» **RECORD EXTRACTS**
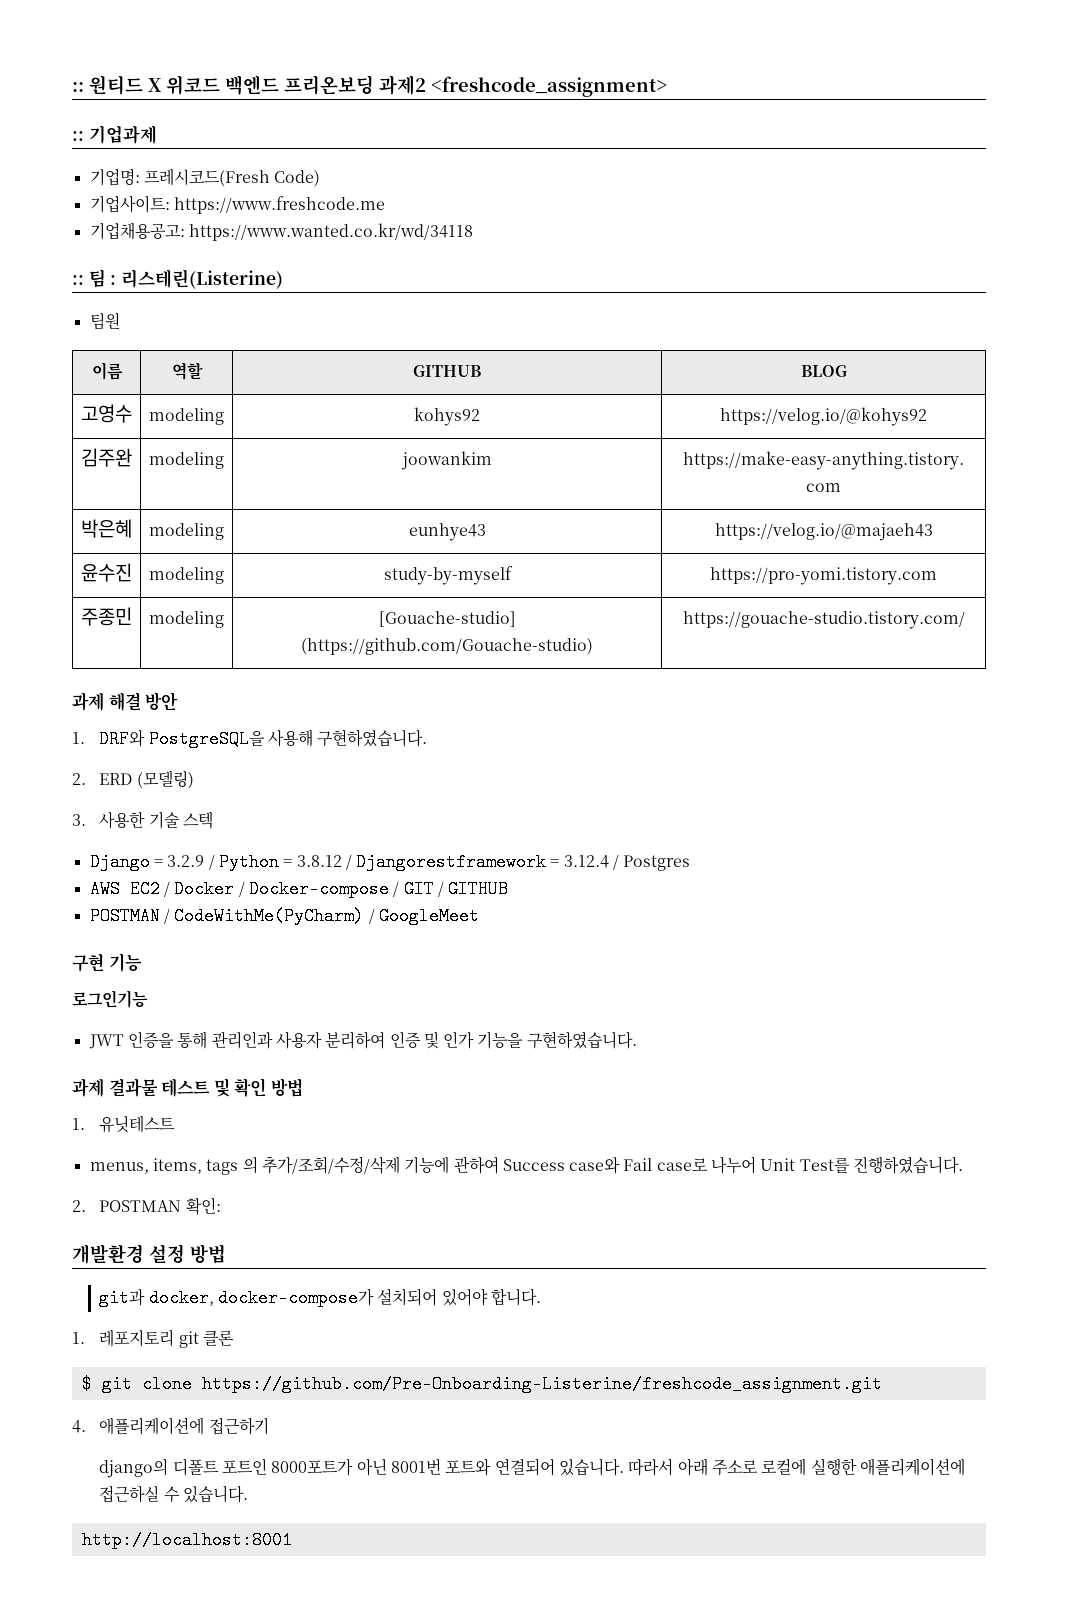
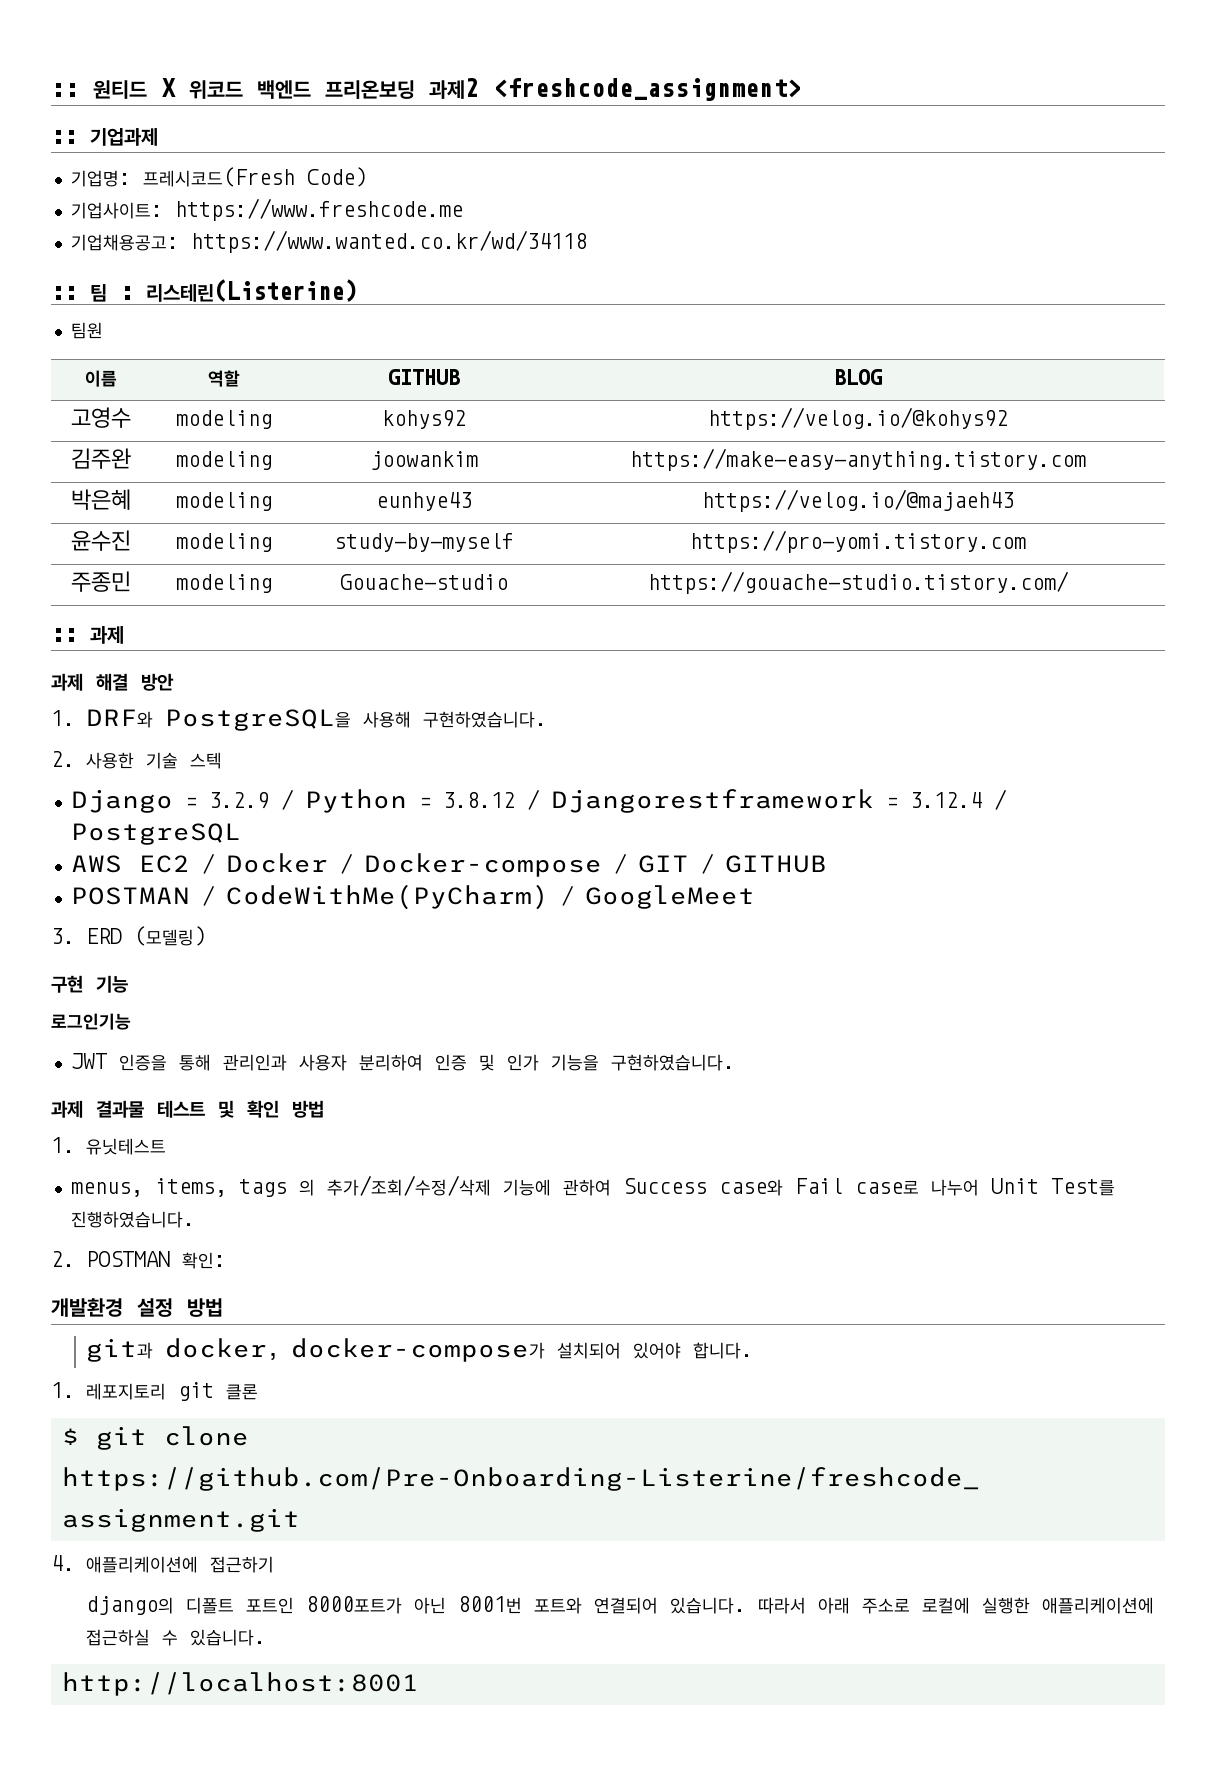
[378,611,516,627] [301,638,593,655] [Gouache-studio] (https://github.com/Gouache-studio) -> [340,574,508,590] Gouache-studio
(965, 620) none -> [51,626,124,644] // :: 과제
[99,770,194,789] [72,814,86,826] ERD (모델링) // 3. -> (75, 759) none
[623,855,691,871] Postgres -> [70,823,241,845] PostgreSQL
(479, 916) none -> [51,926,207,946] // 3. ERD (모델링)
==
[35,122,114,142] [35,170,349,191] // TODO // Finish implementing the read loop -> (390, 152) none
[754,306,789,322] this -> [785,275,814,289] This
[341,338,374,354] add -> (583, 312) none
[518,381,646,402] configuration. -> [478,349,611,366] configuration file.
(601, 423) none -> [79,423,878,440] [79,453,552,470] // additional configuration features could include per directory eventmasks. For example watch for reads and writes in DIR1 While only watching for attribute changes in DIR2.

» **ACTIVITY**
Could you show every line of the listing that holds the string "configuration"?

» **SOLUTION**
[518,381,646,402] configuration. -> [478,349,611,366] configuration file.
(601, 423) none -> [79,423,878,440] [79,453,552,470] // additional configuration features could include per directory eventmasks. For example watch for reads and writes in DIR1 While only watching for attribute changes in DIR2.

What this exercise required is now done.